First Nations and the Forestry Sector in B.C.
In 2019, Canada exported $33.2 billion worth of forest products, like lumber and wood pulp. It is the fourth-largest exporter worldwide. Nearly half of its wood comes from the province of British Columbia (B.C.), with the forestry sector employing over 55,000 people. This wood is used for construction, energy biomass, and a wide range of pulp and paper products like packaging. Directly or indirectly, it also ends up in the supply chains of Earthworm members like 3M, Mars and Nestlé – that have responsible sourcing policies committing them to protect High Conservation Values (HCV) and Free, Prior, Informed Consent (FPIC).

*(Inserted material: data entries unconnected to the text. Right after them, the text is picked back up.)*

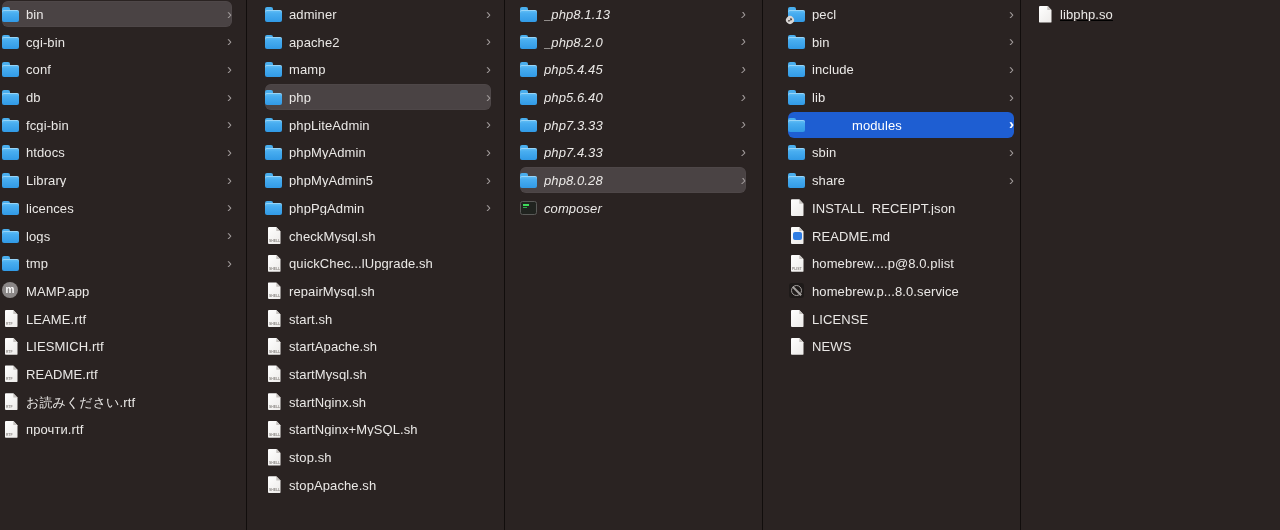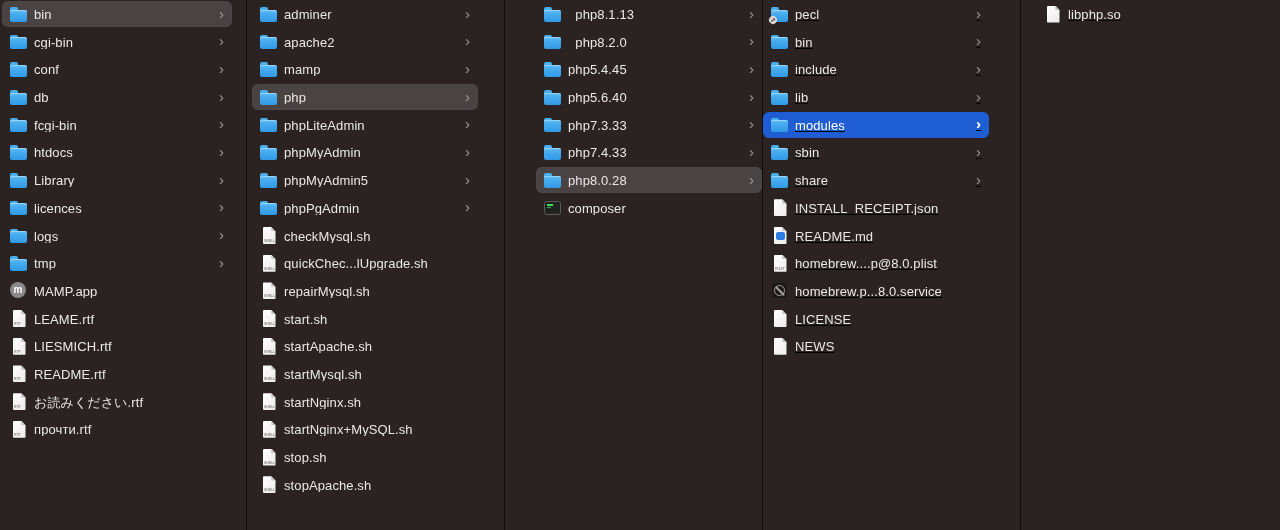--- a/index.html
+++ b/index.html
@@ -7,25 +7,25 @@
     width:1280px;height:530px;overflow:hidden;
     background:#2a2322;
     font-family:"Liberation Sans","DejaVu Sans",sans-serif;
     -webkit-font-smoothing:antialiased;
   }
   #finder{position:relative;width:1280px;height:530px;}
   .divider{position:absolute;top:0;bottom:0;width:1px;background:#110d0c;}
   .column{position:absolute;top:1px;bottom:0;overflow:hidden;}
   .row{
     display:flex;align-items:center;
-    height:26px;margin-bottom:1.7px;border-radius:6px;padding:0 8px;
+    height:26px;margin-bottom:1.7px;border-radius:6px;padding:0 0;
     color:#eae8e6;box-sizing:border-box;
   }
   .row.sel-gray{background:#4a4344;box-shadow:inset 0 0 0 .5px rgba(255,255,255,.05);}
-  .row.sel-blue{background:#1e5ed2;color:#ffffff;}
+  .row.sel-blue{background:#1e5ed2;color:#ffffff;gap:40px;}
   .label{
     flex:1;font-size:13px;line-height:1;white-space:nowrap;
     overflow:hidden;text-overflow:ellipsis;letter-spacing:.1px;padding-top:1px;
   }
   .chevron{
     margin-left:6px;color:#a09a9a;font-size:15px;line-height:1;
     transform:translateY(-1px);flex:none;
   }
   .sel-blue .chevron{color:#ffffff;font-weight:700;}
   
@@ -192,21 +192,21 @@
       <div class="row">
         <span class="ic docwrap">
           <span class="page">
             <span class="fold"></span>
             <span class="ft">RTF</span>
           </span>
         </span>
         <span class="label">прочти.rtf</span>
       </div>
     </div>
-    <div class="column" style="left: 237px; width: 257px; padding-left: 15px; padding-right: 16px; box-sizing: border-box;">
+    <div class="column" style="left: 250px; width: 257px; padding-left: 15px; padding-right: 16px; box-sizing: border-box;">
       <div class="row">
         <span class="ic folder">
           <span class="tab"></span>
           <span class="fbody"></span>
         </span>
         <span class="label">adminer</span>
         <span class="chevron">›</span>
       </div>
       <div class="row">
         <span class="ic folder">
@@ -348,21 +348,21 @@
       <div class="row">
         <span class="ic docwrap">
           <span class="page">
             <span class="fold"></span>
             <span class="ft">SHELL</span>
           </span>
         </span>
         <span class="label">stopApache.sh</span>
       </div>
     </div>
-    <div class="column" style="left: 521px; width: 257px; padding-left: 15px; padding-right: 16px; box-sizing: border-box;">
+    <div class="column" style="left: 505px; width: 257px; padding-left: 15px; padding-right: 16px; box-sizing: border-box; font-style: italic;">
       <div class="row">
         <span class="ic folder">
           <span class="tab"></span>
           <span class="fbody"></span>
         </span>
         <span class="label">_php8.1.13</span>
         <span class="chevron">›</span>
       </div>
       <div class="row">
         <span class="ic folder">
@@ -412,21 +412,21 @@
         <span class="label">php8.0.28</span>
         <span class="chevron">›</span>
       </div>
       <div class="row">
         <span class="ic exec">
           <span class="term"></span>
         </span>
         <span class="label">composer</span>
       </div>
     </div>
-    <div class="column" style="left: 748px; width: 257px; padding-left: 15px; padding-right: 16px; box-sizing: border-box; text-decoration: underline;">
+    <div class="column" style="left: 773px; width: 257px; padding-left: 15px; padding-right: 16px; box-sizing: border-box;">
       <div class="row">
         <span class="ic folder">
           <span class="tab"></span>
           <span class="fbody"></span>
           <span class="alias-badge">↪</span>
         </span>
         <span class="label">pecl</span>
         <span class="chevron">›</span>
       </div>
       <div class="row">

The B.C. province is also home to over 232,000 Indigenous people. It is here that the Tsay Keh Dene reside. In the northern interior of the province, their territory spans 3.2 million hectares across the watersheds of the Ingenika, Ospika, Swannel and Finlay Rivers, to name a few.
“The Tsay Keh Dene are culturally ‘Sekani,’ often translated as ‘people of the rocks’ or ‘people of the mountains,’” said Chief Johnny Pierre. “The Sekani were the original inhabitants of the Rocky Mountain Trench in British Columbia.”
Traditionally, the Tsay Keh Dene people moved based on seasons and available resources. They continue to do so today – moving from cabins to camp sites across their territory, which contains intact forest landscapes, endangered woodland caribou and other important flora and fauna.
“Our way of life is intimately connected to the land, water and resources in Tsay Keh Dene territory,” Chief Pierre said.
“For the Tsay Keh Dene people, these forests and all life inhabiting them are not simply commodities, but sources of sustenance, culture, history and extended family. The TKD Nation is working to sustainably manage their territory for generations to come,” said Robin Barr, who leads Earthworm’s work on community and indigenous rights.
“This is the driving force behind the collaboration between the nation, Earthworm Foundation and its private sector members,” she said.